Aug 11, 2008 15:24
My husband and I,
were driving by
slow spinning wind mills,
rusted tin silos,
deserted corn stalks,
and forbidden dirt roads.
We were headed for the city,
from our home in another city,
and taking in the country in-between.
Manure diluted the exhaustive smell
of the interstate. Strands of my
permanently colored hair smelled like it,
and my husband's iPod, playing "Jack and Diane,"
must have smelled like manure too.
We were driving to the city,
from our home in another city,
and taking in the country in-between.
It seemed the whole world was a corn field,
raising sovereign silos, building nations with John Deers,
segregated by dirt roads, walled off by wild flower fences.
My husband commented on the absence of road kill.
He reasoned that the people were kinder in the country,
but I disagree, I think its those wild flower fences.

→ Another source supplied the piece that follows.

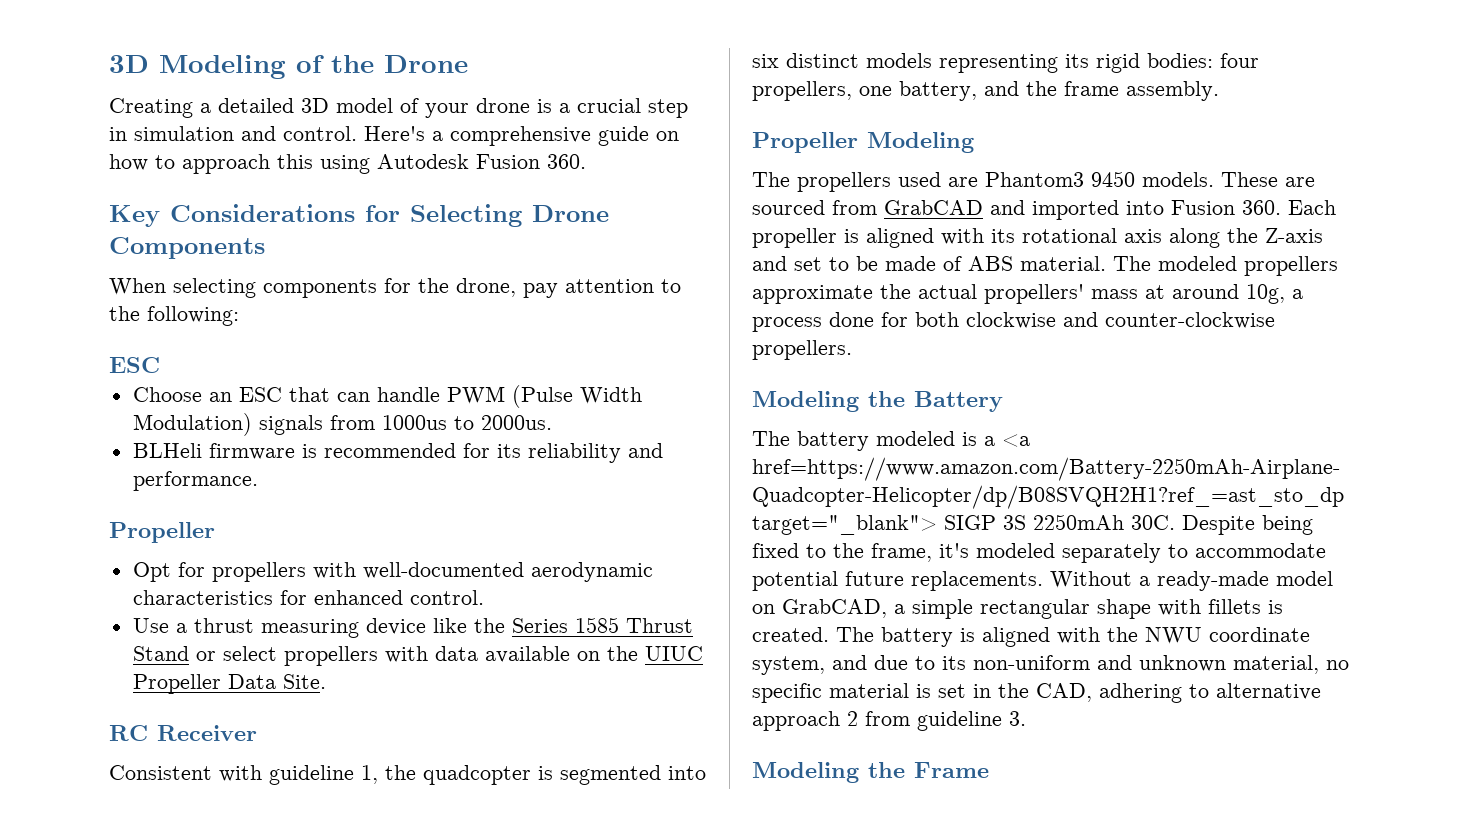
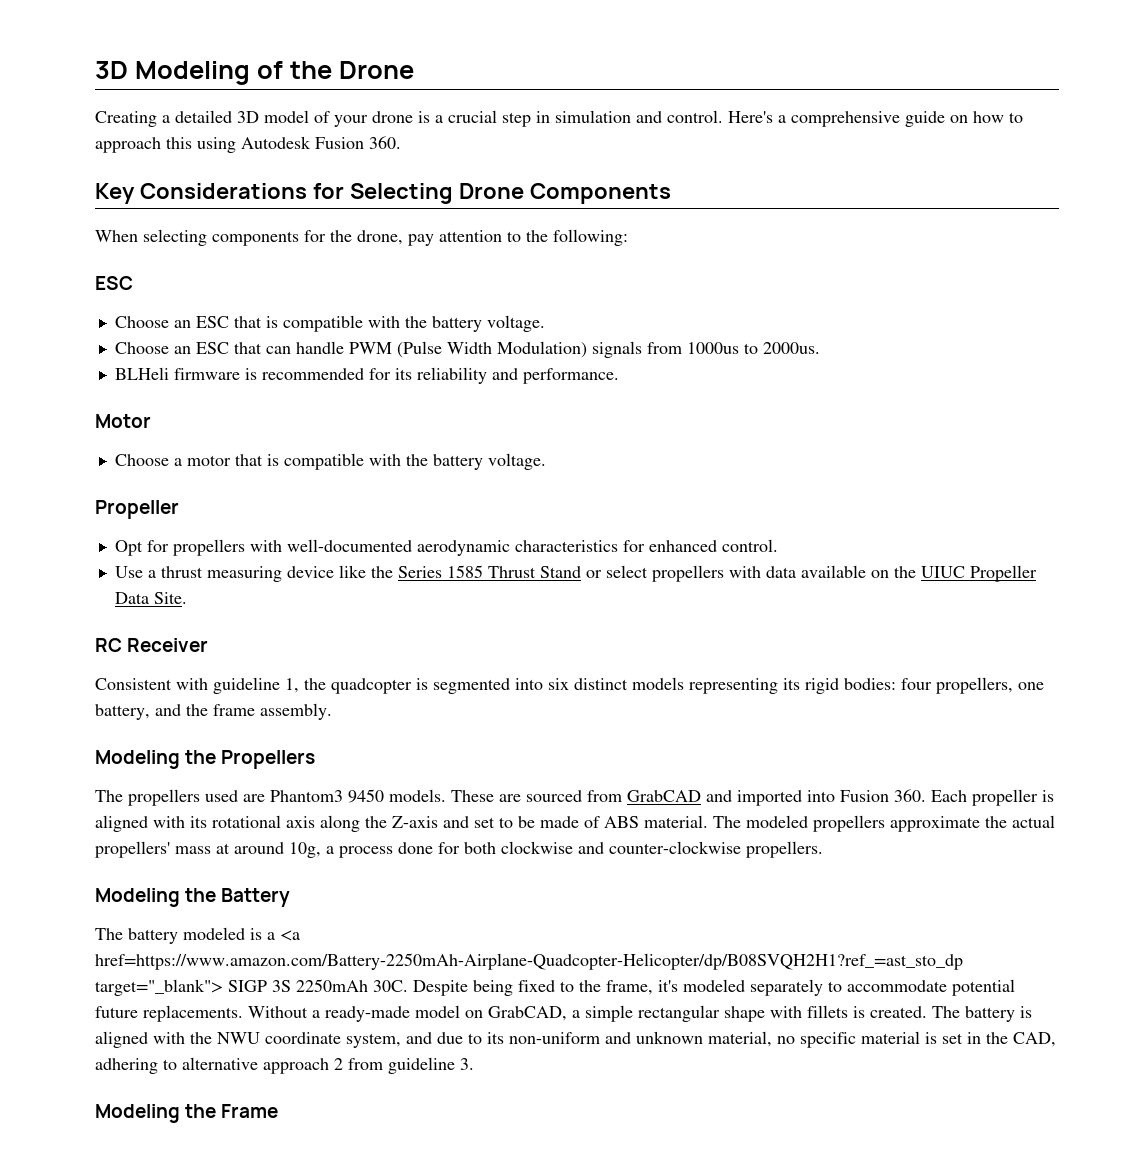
+ Choose an ESC that is compatible with the battery voltage.
+ Motor
+ Choose a motor that is compatible with the battery voltage.
- Propeller Modeling
+ Modeling the Propellers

We were driving to the city,
from our home in another city,
and taking in the country in-between.
I saw the world through shades, non-existent tints.
For two hours the radio fizzled, I fingered the iPod,
I nodded to the breeze. My husband was the last antenna
that could reach me, I'd gone in between the corn stalks,
tramping down a forbidden dirt road. I'd gone to visit
the houses behind the trees and ask for something,
I don't know what, it was just an excuse to stop.
Truth be told, I was tired of driving.
Tired of being away from home.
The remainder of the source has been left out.